(SUPPLIED RECORDS)

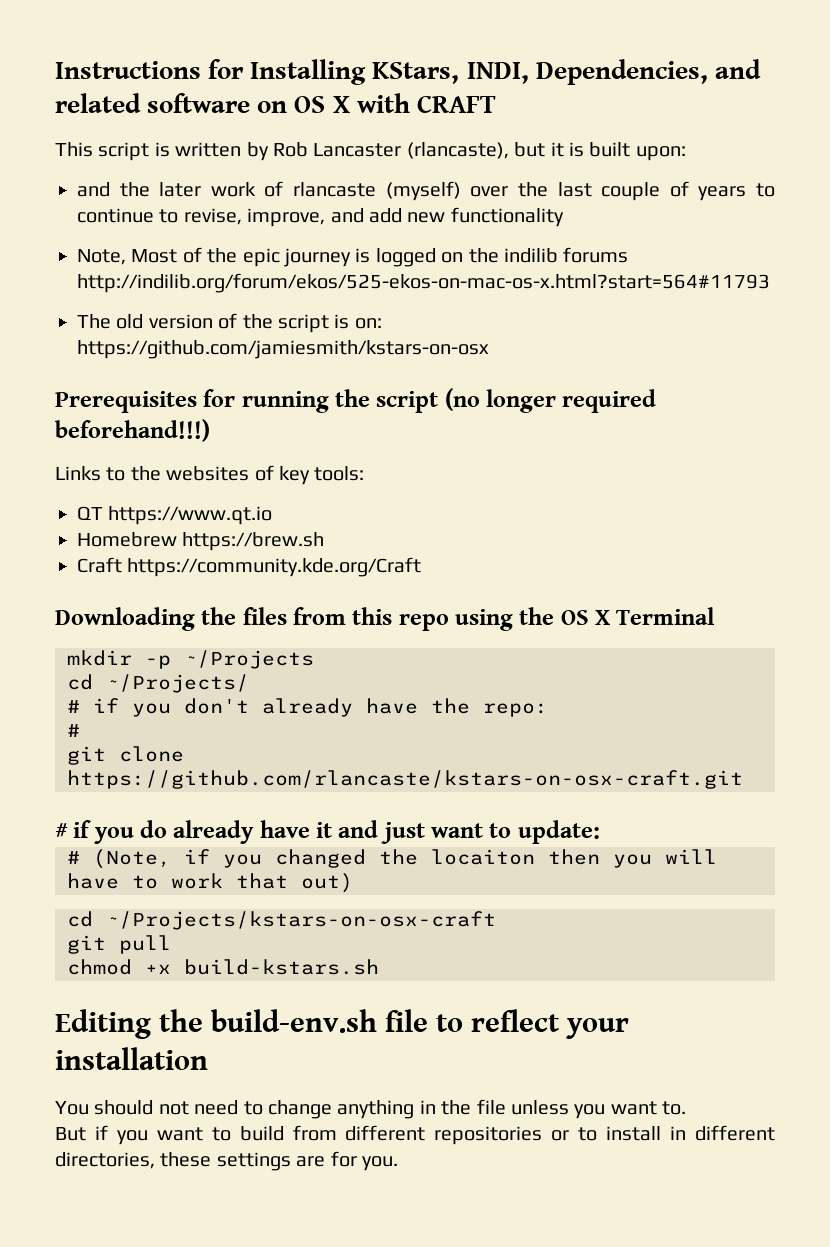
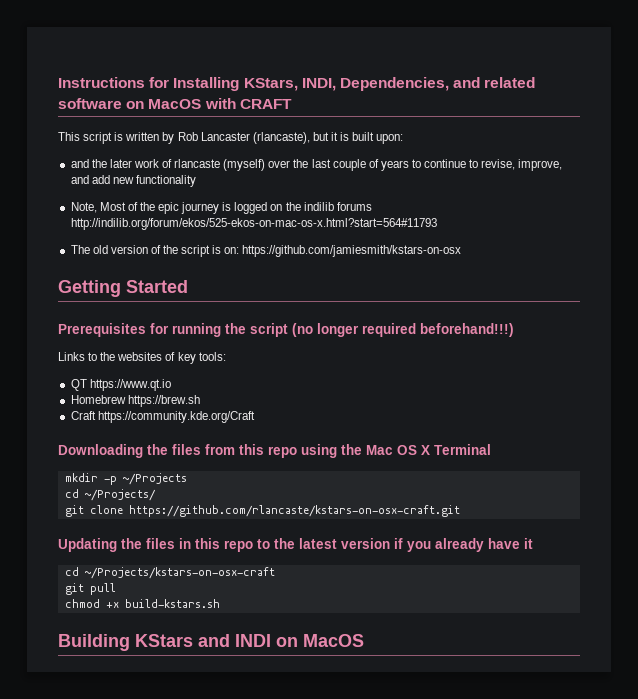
- Instructions for Installing KStars, INDI, Dependencies, and related software on OS X with CRAFT
+ Instructions for Installing KStars, INDI, Dependencies, and related software on MacOS with CRAFT
+ Getting Started
- Downloading the files from this repo using the OS X Terminal
+ Downloading the files from this repo using the Mac OS X Terminal
- # if you don't already have the repo:
- #
  git clone https://github.com/rlancaste/kstars-on-osx-craft.git
- # if you do already have it and just want to update:
- # (Note, if you changed the locaiton then you will have to work that out)
+ Updating the files in this repo to the latest version if you already have it
- Editing the build-env.sh file to reflect your installation
- You should not need to change anything in the file unless you want to.
- But if you want to build from different repositories or to install in different directories, these settings are for you.
+ Building KStars and INDI on MacOS

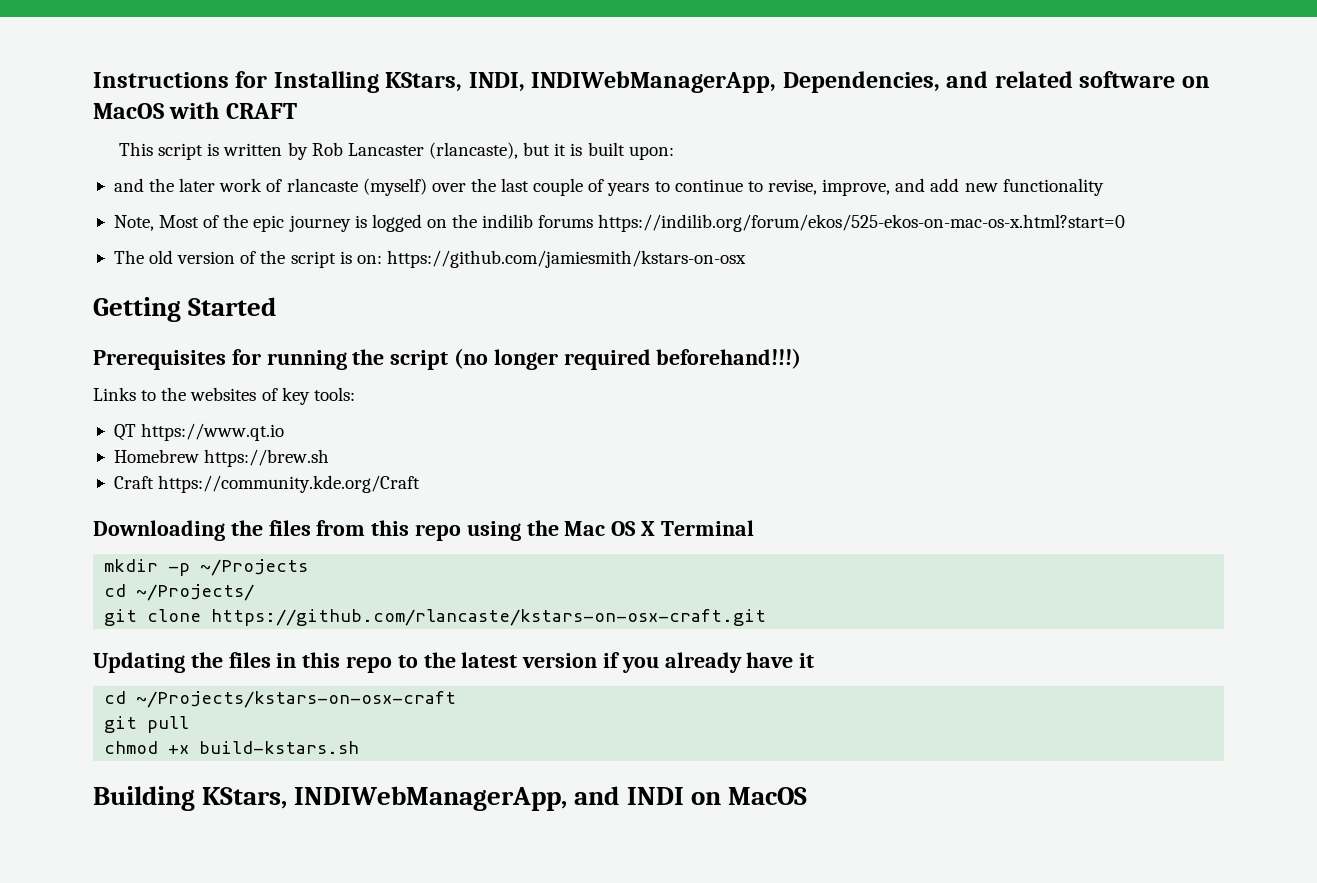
- Instructions for Installing KStars, INDI, Dependencies, and related software on MacOS with CRAFT
+ Instructions for Installing KStars, INDI, INDIWebManagerApp, Dependencies, and related software on MacOS with CRAFT
- Note, Most of the epic journey is logged on the indilib forums http://indilib.org/forum/ekos/525-ekos-on-mac-os-x.html?start=564#11793
+ Note, Most of the epic journey is logged on the indilib forums https://indilib.org/forum/ekos/525-ekos-on-mac-os-x.html?start=0
- Building KStars and INDI on MacOS
+ Building KStars, INDIWebManagerApp, and INDI on MacOS

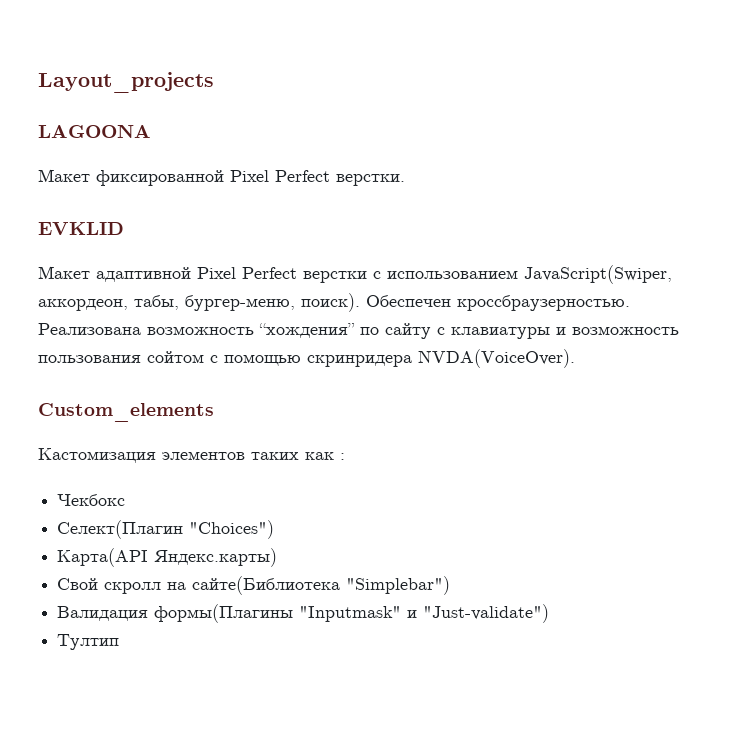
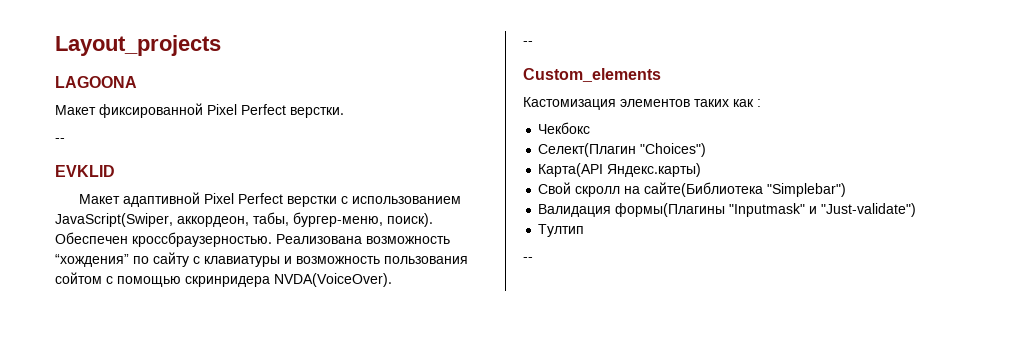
  Mакет фиксированной Pixel Perfect верстки.
+ --
  Реализована возможность “хождения” по сайту с клавиатуры и возможность пользования сойтом с помощью скринридера NVDA(VoiceOver).
+ --
  Тултип
+ --

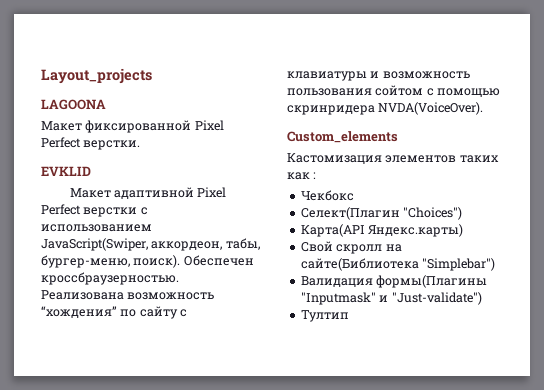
  Mакет фиксированной Pixel Perfect верстки.
- --
  Реализована возможность “хождения” по сайту с клавиатуры и возможность пользования сойтом с помощью скринридера NVDA(VoiceOver).
- --
  Тултип
- --

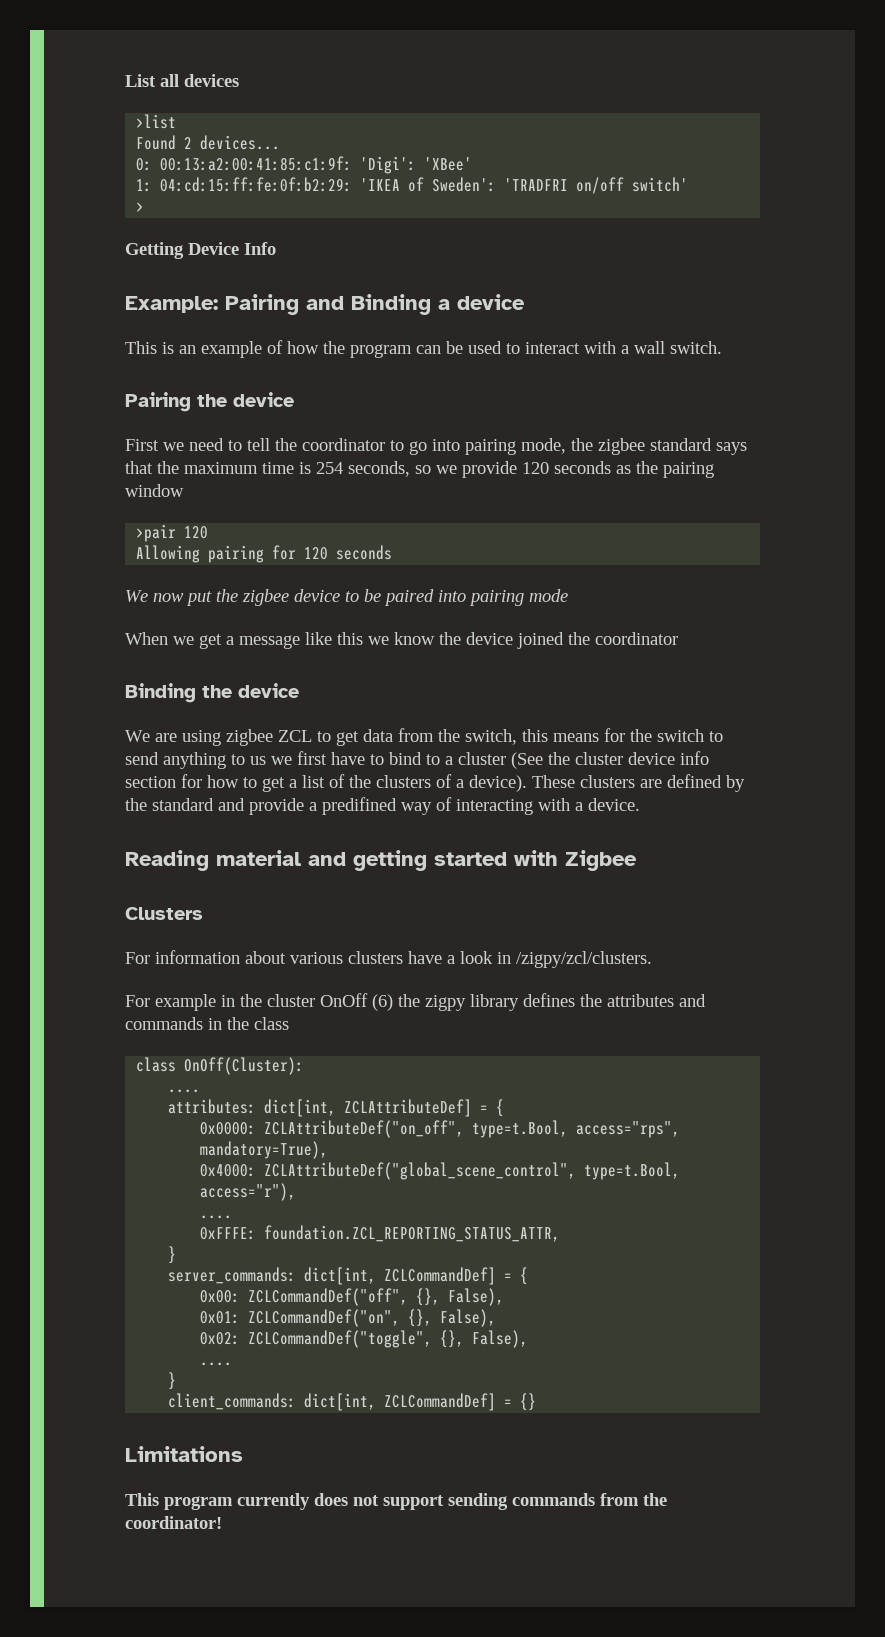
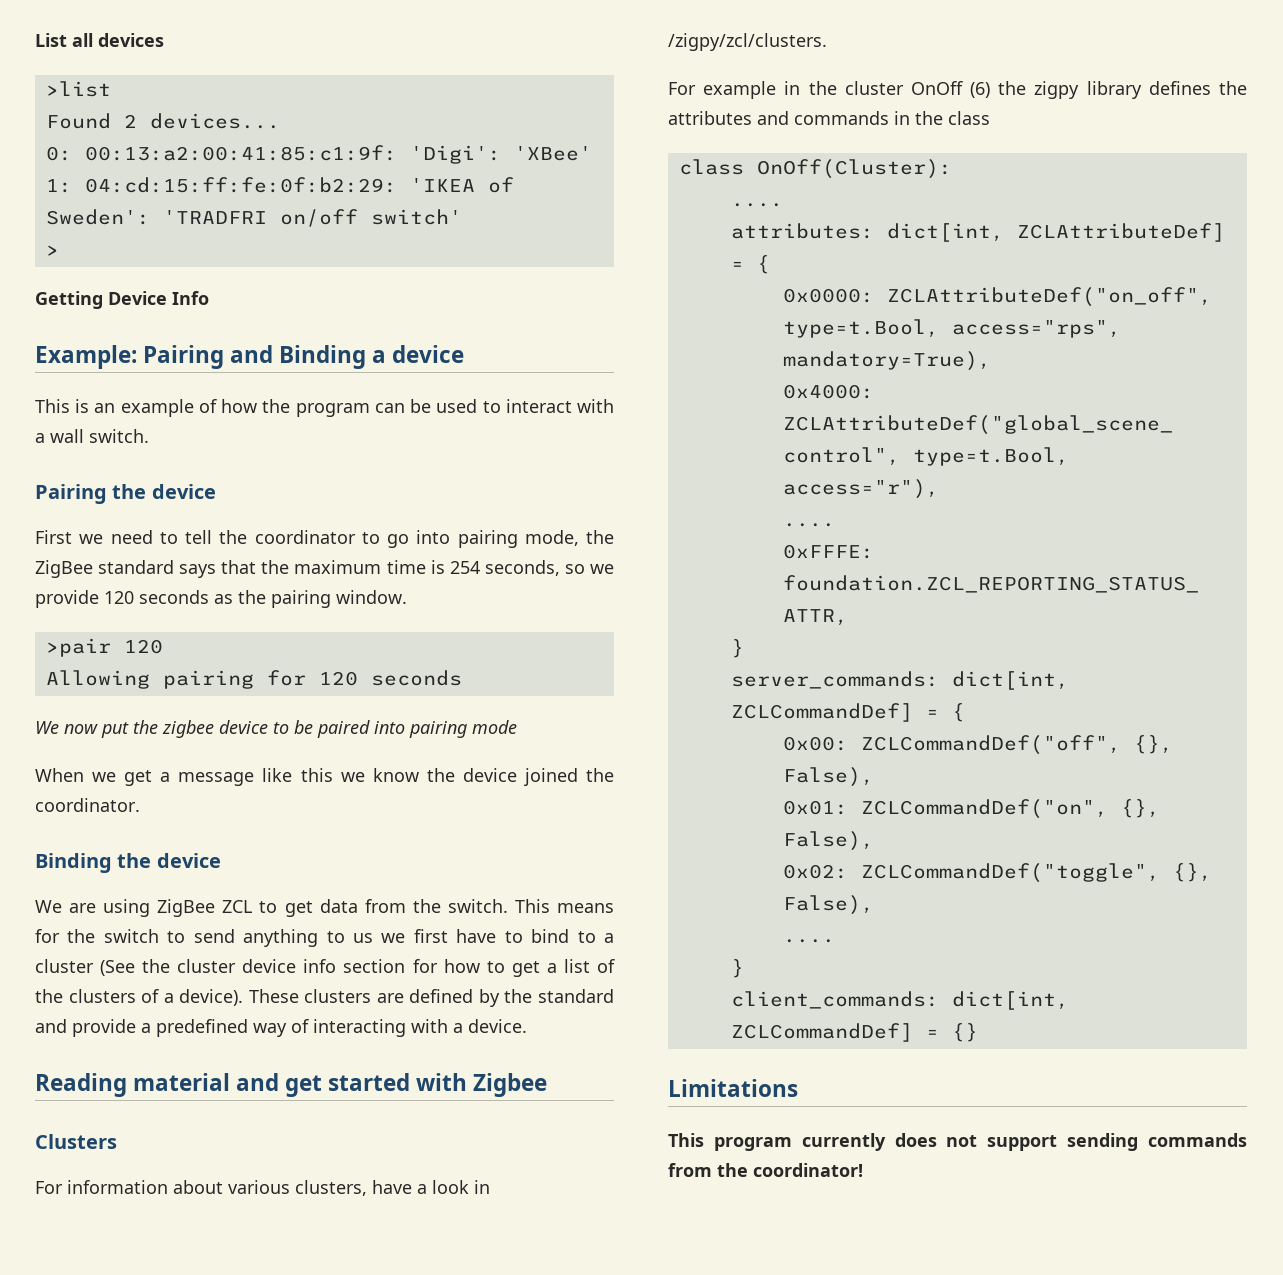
- First we need to tell the coordinator to go into pairing mode, the zigbee standard says that the maximum time is 254 seconds, so we provide 120 seconds as the pairing window
+ First we need to tell the coordinator to go into pairing mode, the ZigBee standard says that the maximum time is 254 seconds, so we provide 120 seconds as the pairing window.
- When we get a message like this we know the device joined the coordinator
+ When we get a message like this we know the device joined the coordinator.
- We are using zigbee ZCL to get data from the switch, this means for the switch to send anything to us we first have to bind to a cluster (See the cluster device info section for how to get a list of the clusters of a device).
+ We are using ZigBee ZCL to get data from the switch. This means for the switch to send anything to us we first have to bind to a cluster (See the cluster device info section for how to get a list of the clusters of a device).
- These clusters are defined by the standard and provide a predifined way of interacting with a device.
+ These clusters are defined by the standard and provide a predefined way of interacting with a device.
- Reading material and getting started with Zigbee
+ Reading material and get started with Zigbee
- For information about various clusters have a look in /zigpy/zcl/clusters.
+ For information about various clusters, have a look in /zigpy/zcl/clusters.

(End SUPPLIED RECORDS)

Write out only the lines that run from the line containing "- First we need" through the line containing "- When we get", both included, exactly as they appear above.

### TASK RESPONSE
- First we need to tell the coordinator to go into pairing mode, the zigbee standard says that the maximum time is 254 seconds, so we provide 120 seconds as the pairing window
+ First we need to tell the coordinator to go into pairing mode, the ZigBee standard says that the maximum time is 254 seconds, so we provide 120 seconds as the pairing window.
- When we get a message like this we know the device joined the coordinator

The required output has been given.